(Stored items from a collection)

--- START ---

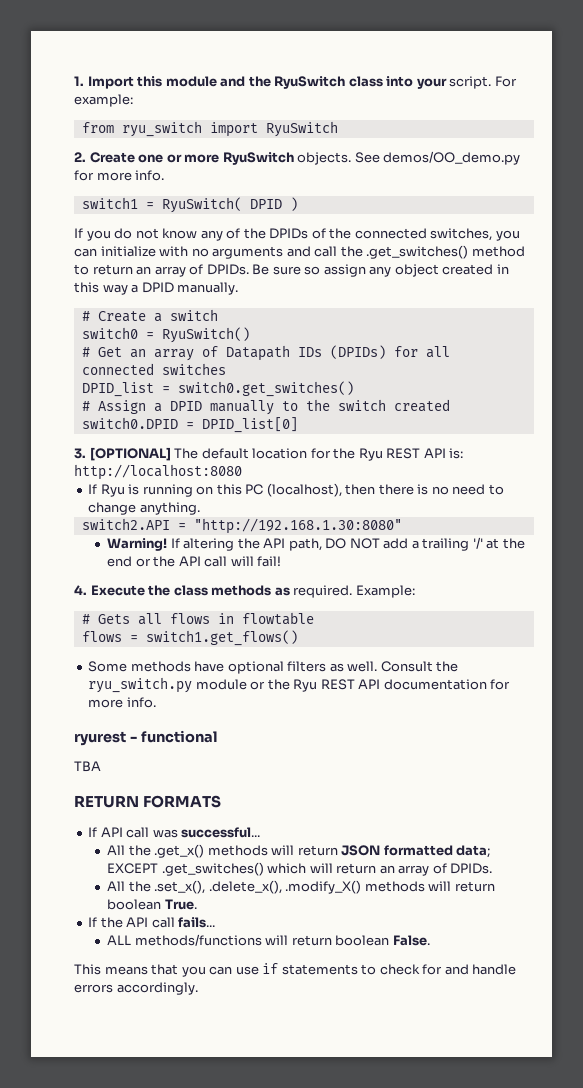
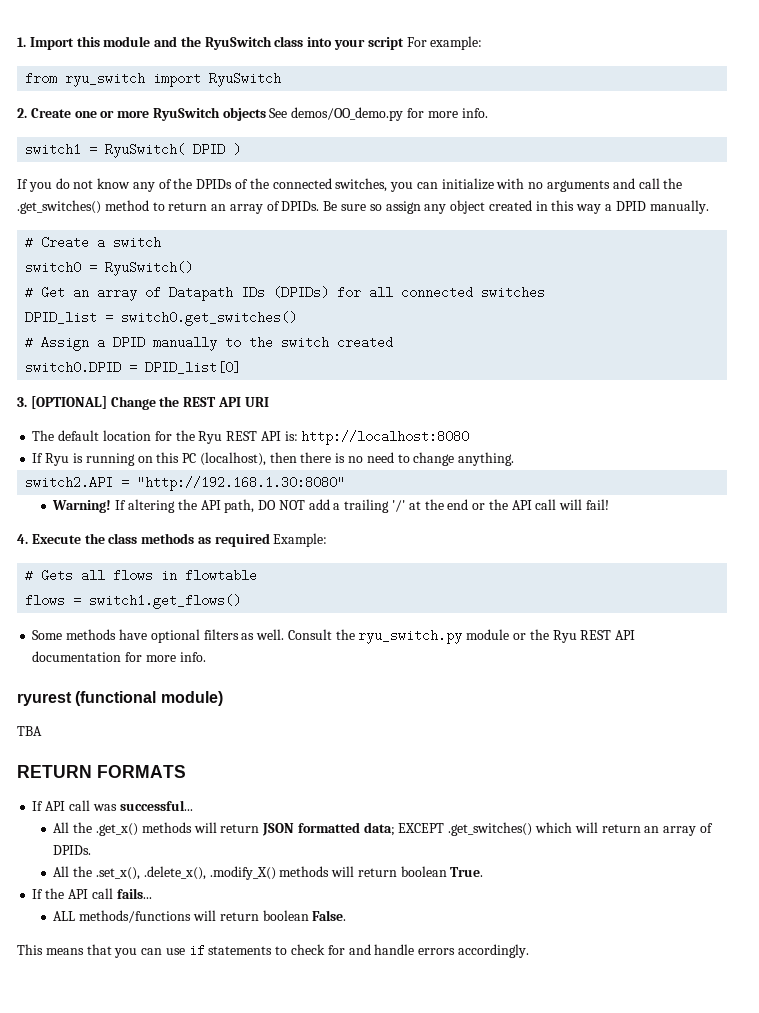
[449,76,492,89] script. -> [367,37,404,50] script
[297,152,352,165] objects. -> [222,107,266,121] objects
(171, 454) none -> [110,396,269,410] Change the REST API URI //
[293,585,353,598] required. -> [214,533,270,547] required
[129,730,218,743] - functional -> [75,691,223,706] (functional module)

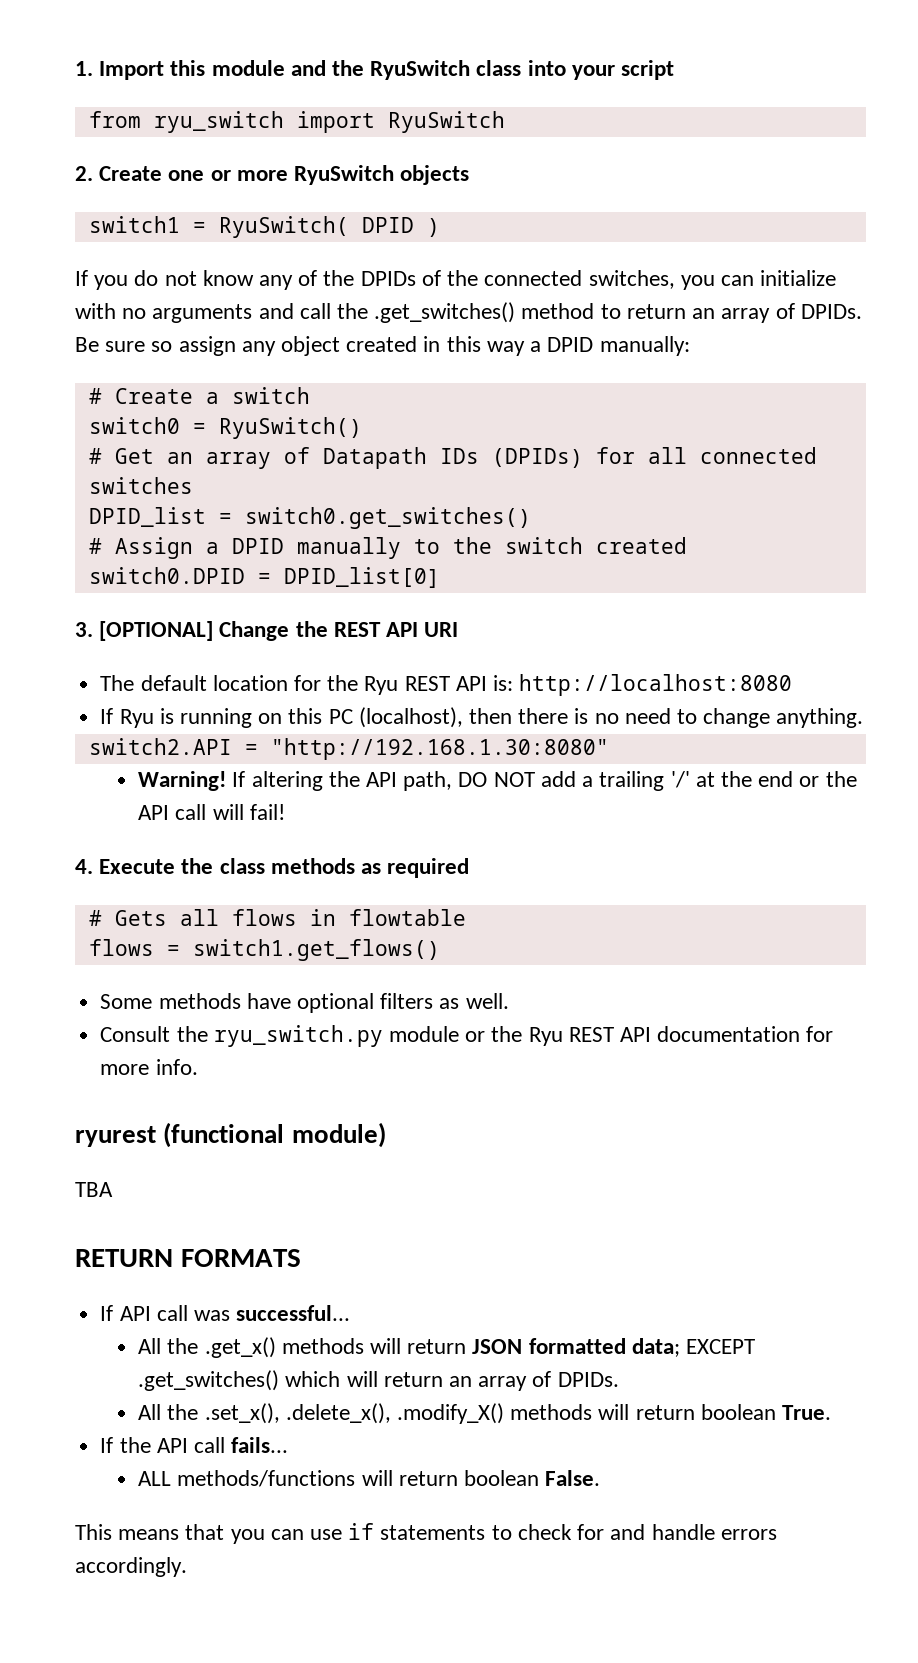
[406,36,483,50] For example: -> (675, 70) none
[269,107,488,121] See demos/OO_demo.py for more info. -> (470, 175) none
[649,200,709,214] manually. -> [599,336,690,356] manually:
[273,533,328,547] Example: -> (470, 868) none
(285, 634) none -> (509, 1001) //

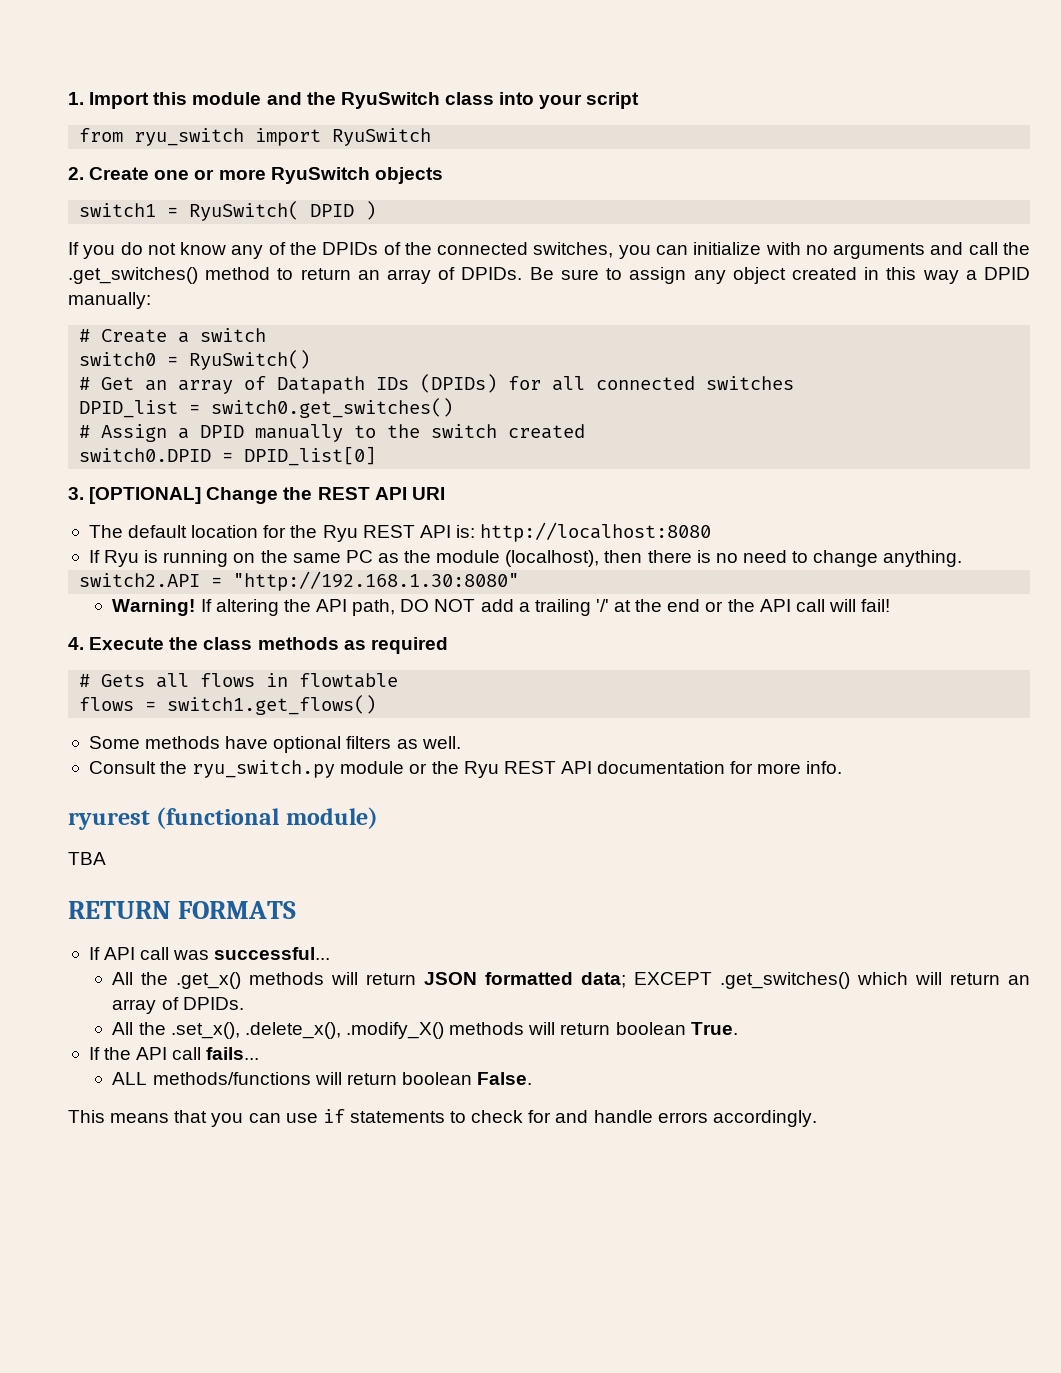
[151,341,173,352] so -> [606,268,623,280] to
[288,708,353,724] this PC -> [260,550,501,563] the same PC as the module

--- END ---
--- START ---

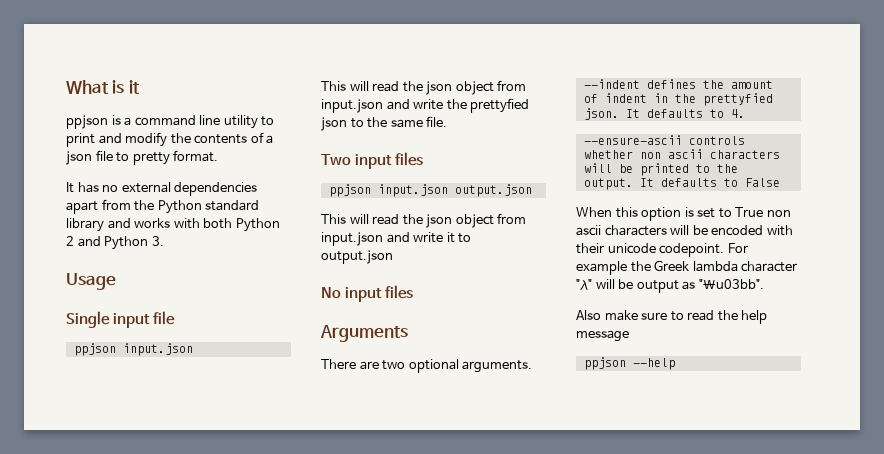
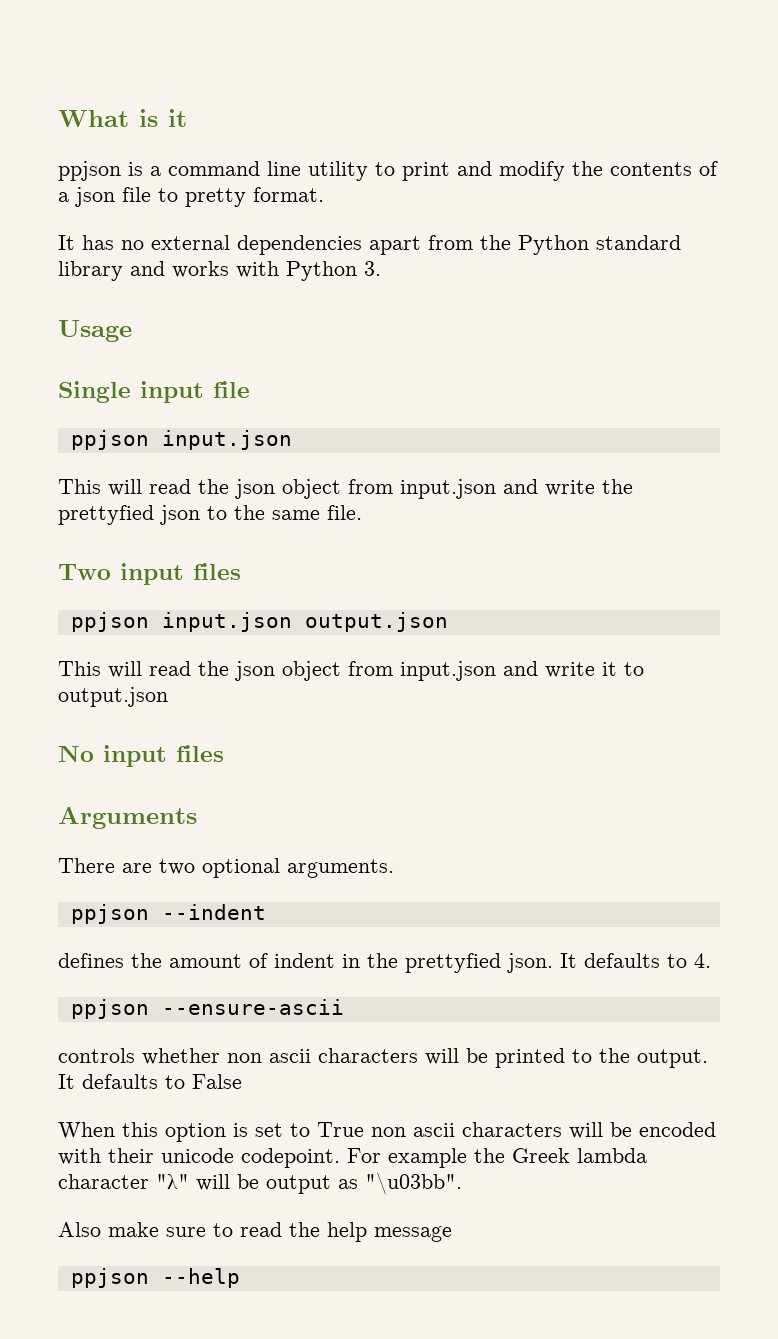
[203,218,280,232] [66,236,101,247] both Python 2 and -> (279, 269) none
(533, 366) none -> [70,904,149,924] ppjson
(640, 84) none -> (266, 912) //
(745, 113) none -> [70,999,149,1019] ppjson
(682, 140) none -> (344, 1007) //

--- END ---

:: Description of the task ::
Give back exactly, and solely, the section of the data above bounded by the line containing "[269,107,488,121] See demos/OO_demo.py" and the line containing "[151,341,173,352] so -> [606,268,623,280] to", both bounding lines included and pictures omitted.

:: Task solution ::
[269,107,488,121] See demos/OO_demo.py for more info. -> (470, 175) none
[649,200,709,214] manually. -> [599,336,690,356] manually:
[273,533,328,547] Example: -> (470, 868) none
(285, 634) none -> (509, 1001) //

[151,341,173,352] so -> [606,268,623,280] to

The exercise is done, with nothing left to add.